> _Exercise_
The response must consist of the lines below from the one with "2008-06: 240 -> 300" through the one with "Dec-10: none -> 280", exactly as they appear and with both ends kept.

> _Data shown_
━━━━━━

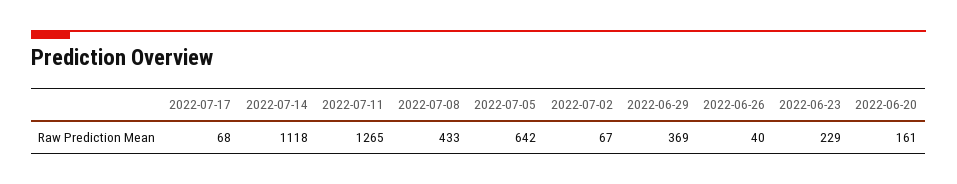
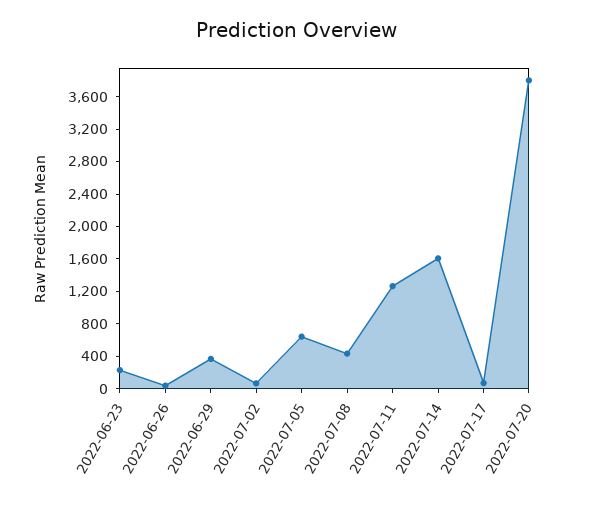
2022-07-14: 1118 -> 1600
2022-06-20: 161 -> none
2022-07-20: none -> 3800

━━━━━━

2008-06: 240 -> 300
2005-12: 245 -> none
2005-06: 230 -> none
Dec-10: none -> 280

━━━━━━

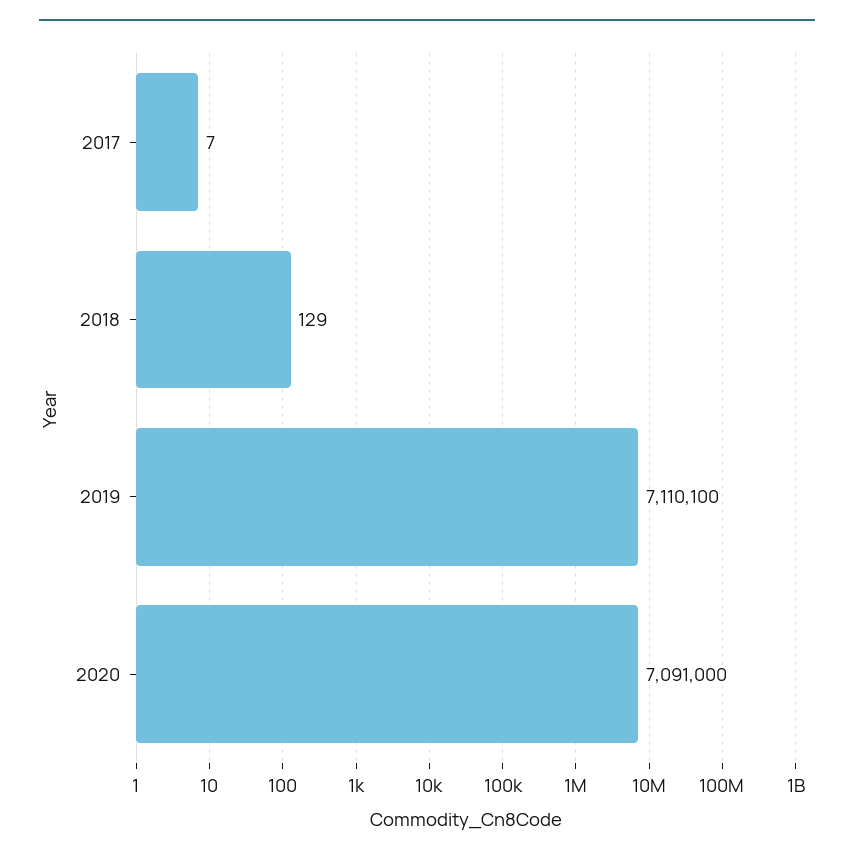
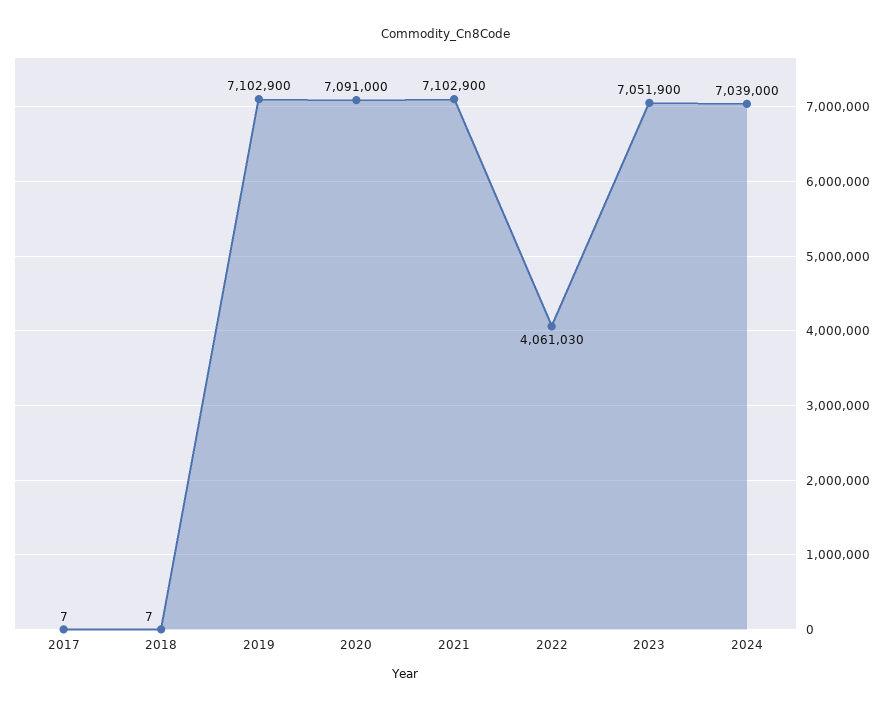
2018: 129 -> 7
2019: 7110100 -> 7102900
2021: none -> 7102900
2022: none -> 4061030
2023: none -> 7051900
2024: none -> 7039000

━━━━━━

> _Output for this exercise_
2008-06: 240 -> 300
2005-12: 245 -> none
2005-06: 230 -> none
Dec-10: none -> 280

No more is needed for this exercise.